** Assignment **
Copy the entries below exactly; any picture among them should be left out.

━━━━━ Material for this task ━━━━━

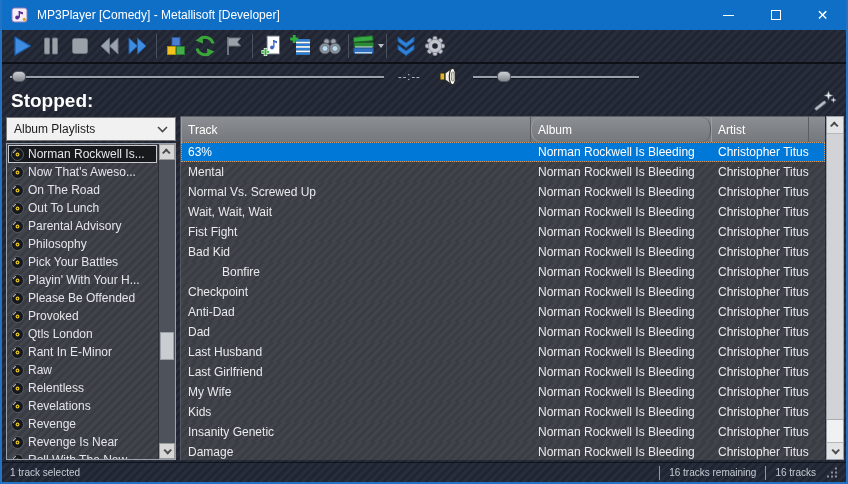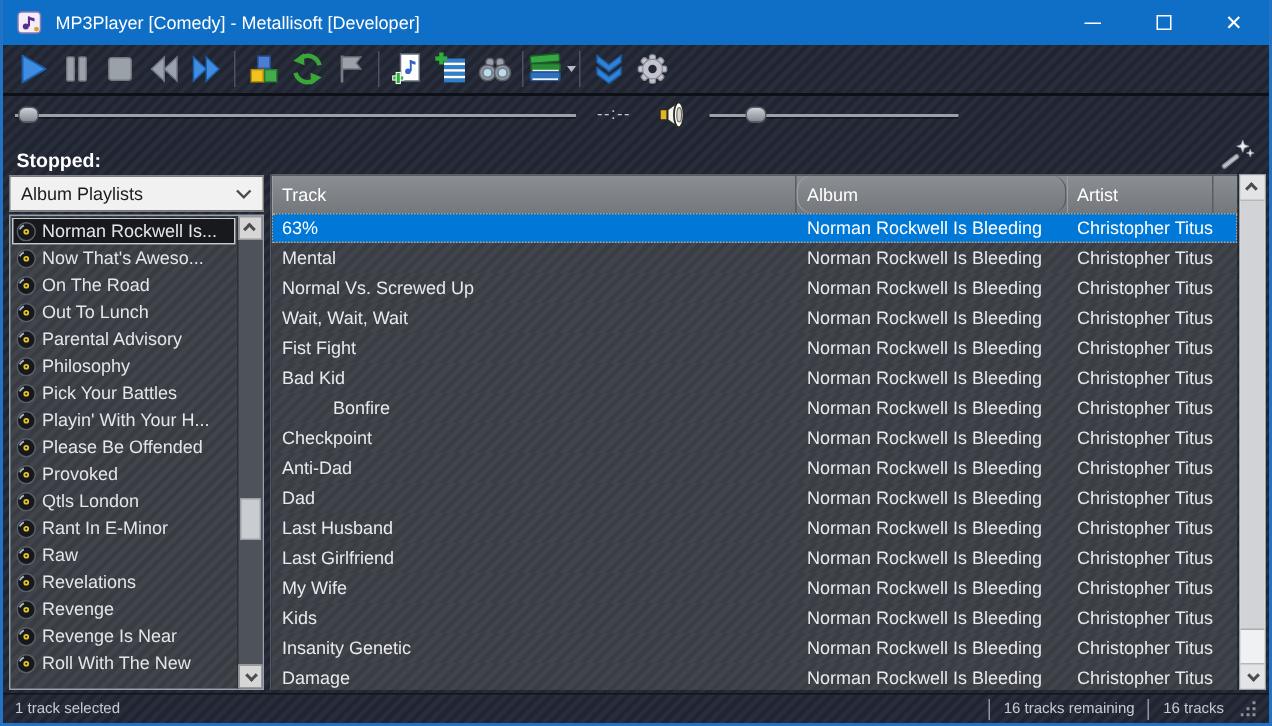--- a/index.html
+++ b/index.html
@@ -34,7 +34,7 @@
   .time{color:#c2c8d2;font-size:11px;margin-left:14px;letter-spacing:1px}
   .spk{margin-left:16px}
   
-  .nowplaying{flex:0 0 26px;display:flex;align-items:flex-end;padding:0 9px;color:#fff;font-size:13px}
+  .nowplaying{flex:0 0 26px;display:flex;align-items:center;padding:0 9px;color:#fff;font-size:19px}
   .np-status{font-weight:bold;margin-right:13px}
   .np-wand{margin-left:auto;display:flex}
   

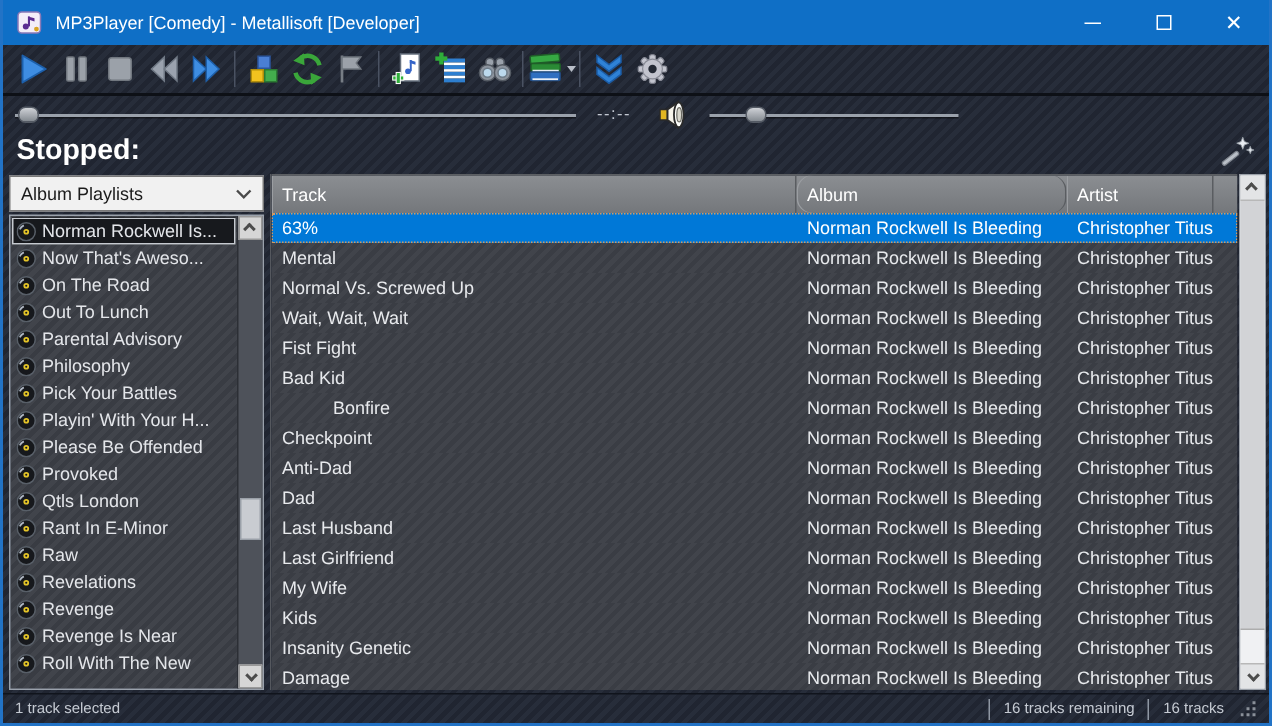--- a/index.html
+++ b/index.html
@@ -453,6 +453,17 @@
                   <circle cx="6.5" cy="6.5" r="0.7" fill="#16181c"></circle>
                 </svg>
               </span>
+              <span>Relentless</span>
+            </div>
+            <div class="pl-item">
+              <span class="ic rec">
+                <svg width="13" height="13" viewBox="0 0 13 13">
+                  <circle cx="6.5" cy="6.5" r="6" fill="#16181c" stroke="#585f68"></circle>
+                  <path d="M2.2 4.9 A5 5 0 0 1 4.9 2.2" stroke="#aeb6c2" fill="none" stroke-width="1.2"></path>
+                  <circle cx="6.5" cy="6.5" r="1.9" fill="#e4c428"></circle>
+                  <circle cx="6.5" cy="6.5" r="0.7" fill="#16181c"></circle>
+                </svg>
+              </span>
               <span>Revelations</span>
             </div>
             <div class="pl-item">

━━━━━

** Exercise solution **
--- a/index.html
+++ b/index.html
@@ -34,7 +34,7 @@
   .time{color:#c2c8d2;font-size:11px;margin-left:14px;letter-spacing:1px}
   .spk{margin-left:16px}
   
-  .nowplaying{flex:0 0 26px;display:flex;align-items:flex-end;padding:0 9px;color:#fff;font-size:13px}
+  .nowplaying{flex:0 0 26px;display:flex;align-items:center;padding:0 9px;color:#fff;font-size:19px}
   .np-status{font-weight:bold;margin-right:13px}
   .np-wand{margin-left:auto;display:flex}
   

--- a/index.html
+++ b/index.html
@@ -453,6 +453,17 @@
                   <circle cx="6.5" cy="6.5" r="0.7" fill="#16181c"></circle>
                 </svg>
               </span>
+              <span>Relentless</span>
+            </div>
+            <div class="pl-item">
+              <span class="ic rec">
+                <svg width="13" height="13" viewBox="0 0 13 13">
+                  <circle cx="6.5" cy="6.5" r="6" fill="#16181c" stroke="#585f68"></circle>
+                  <path d="M2.2 4.9 A5 5 0 0 1 4.9 2.2" stroke="#aeb6c2" fill="none" stroke-width="1.2"></path>
+                  <circle cx="6.5" cy="6.5" r="1.9" fill="#e4c428"></circle>
+                  <circle cx="6.5" cy="6.5" r="0.7" fill="#16181c"></circle>
+                </svg>
+              </span>
               <span>Revelations</span>
             </div>
             <div class="pl-item">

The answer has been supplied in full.